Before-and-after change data
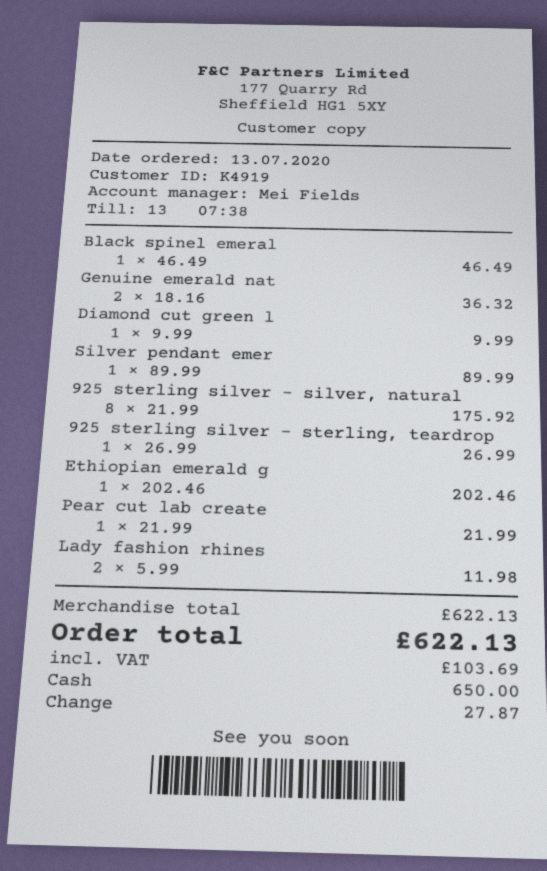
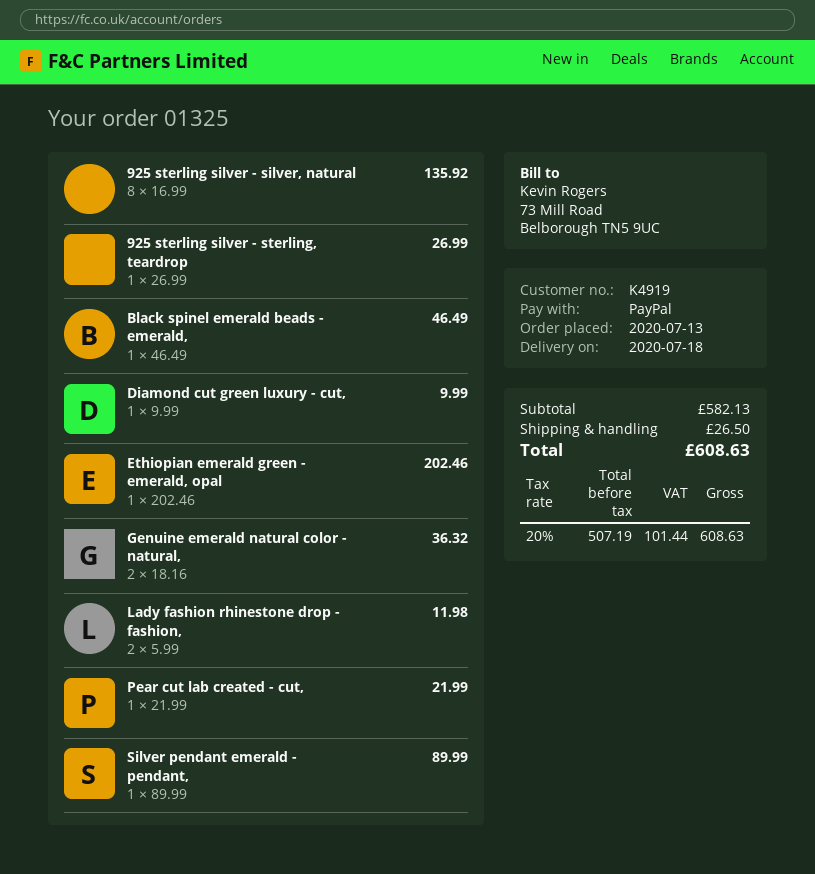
payment method: cash -> PayPal
925 sterling silver - silver, natural: 8 x 21.99 = 175.92 -> 8 x 16.99 = 135.92
subtotal: 622.13 -> 582.13
shipping: none -> 26.50
tax: 103.69 -> 101.44
total: 622.13 -> 608.63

### Problem:
Please write out, exactly as they appear, the lines from the line containing "925 sterling silver" through the last line of the records above, both included.

### Your response:
925 sterling silver - silver, natural: 8 x 21.99 = 175.92 -> 8 x 16.99 = 135.92
subtotal: 622.13 -> 582.13
shipping: none -> 26.50
tax: 103.69 -> 101.44
total: 622.13 -> 608.63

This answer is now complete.